Below we demonstrate this idea by starting a runtime and, like talking to a person, we teach it new behaviours. Once it has all the desired behaviours, then we're done and the text we've written (in our editor) is the resulting program. Most importantly, we actively interact with the running program as it evolves; where each “teaching step” is influenced by observing the program's reactions to various stimuli (e.g., how things look, how they function, etc).

The “𝒳 as teaching” meme
  • The “𝒳 as teaching” meme is about accomplishing the goal 𝒳 as if you were talking to a friend in-person, explaining how to do something.
  • Almost everything in programming can stand-in for 𝒳; e.g., writing a function or a git commit is a good way to ‘teach’ your colleagues how to improve the code-base —as such, if the function/commit does “too much” then it is a “poor teacher” and so not ideal.
  • Related video: “How to Write a Great Research Paper (7 Excellent Tips)” by Simon Peyton Jones.
Wait, I already do this RDD stuff everyday, in the shell!

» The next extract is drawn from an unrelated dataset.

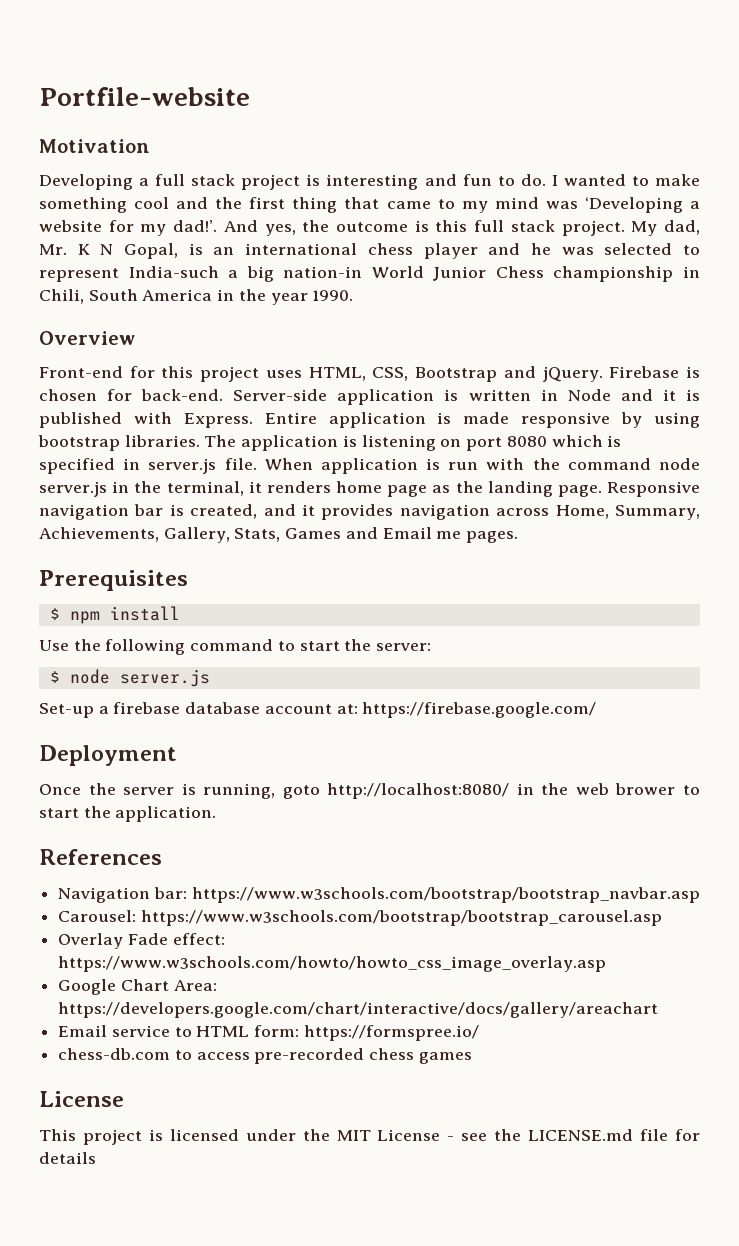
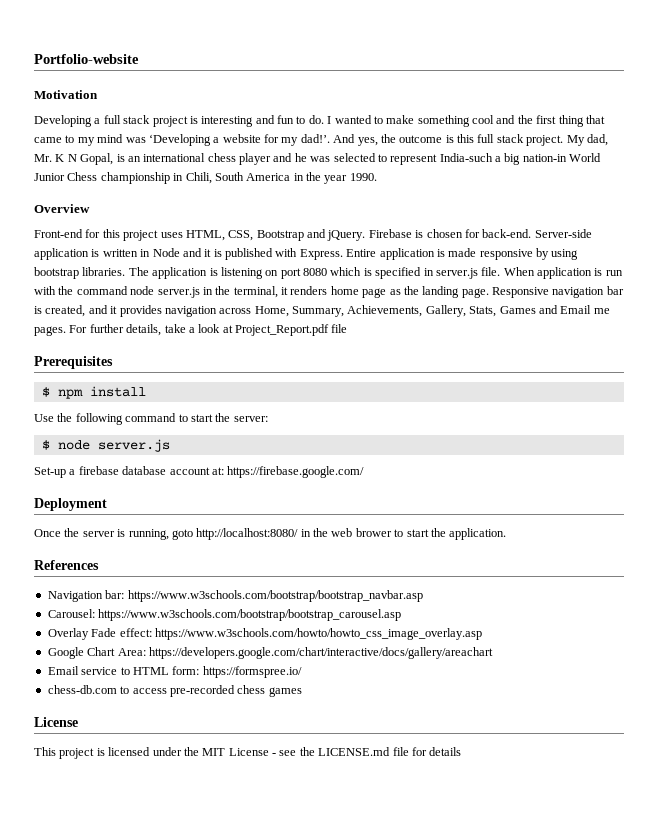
[39,87,250,106] Portfile-website -> [34,54,139,64] Portfolio-website
(519, 537) none -> [69,324,348,336] For further details, take a look at Project_Report.pdf file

You can “discover” a bash script by running various incantations at the terminal, pressing the up-arrow key, tweaking your incantation —and repeating until you're happy with the result. In this way, you are teaching the shell a new skill —by repeatedly checking whether it can perform the skill and if not, then refining your definitions.

Anytime you execute a query, in some system, you're using a read-evaluate-print-loop!

Examples include: Writing shell & SQL queries, visiting web-pages by writing URLs, exploring HTTP APIs using curl/httpie, and using the JavaScript Console in your browser.

Sadly, the interface to such REPLs is generally very limited. There is no syntax highlighting, no code completion, no linting, it is difficult to work with multi-line input. This article proposes instead to use your editor as the interface to a REPL: You write some code in your feature-rich editor then press some keys to have only the newly written code executed.

RDD let's you use your favourite language as a Bash replacement scripting language

If your code-base is in language 𝐿, might as well write your scripts in 𝐿 as well!

For example, if you want to say run a simple for-loop on a payload of an HTTP request then might as well use your favourite language 𝐿 —and not Bash. Likewise, want to run a for-loop on the results of a SQL query: Use your favourite language 𝐿, not a SQL scripting language that you're not terribly comfortable with.

Why script in your favourite language 𝐿, and not Bash?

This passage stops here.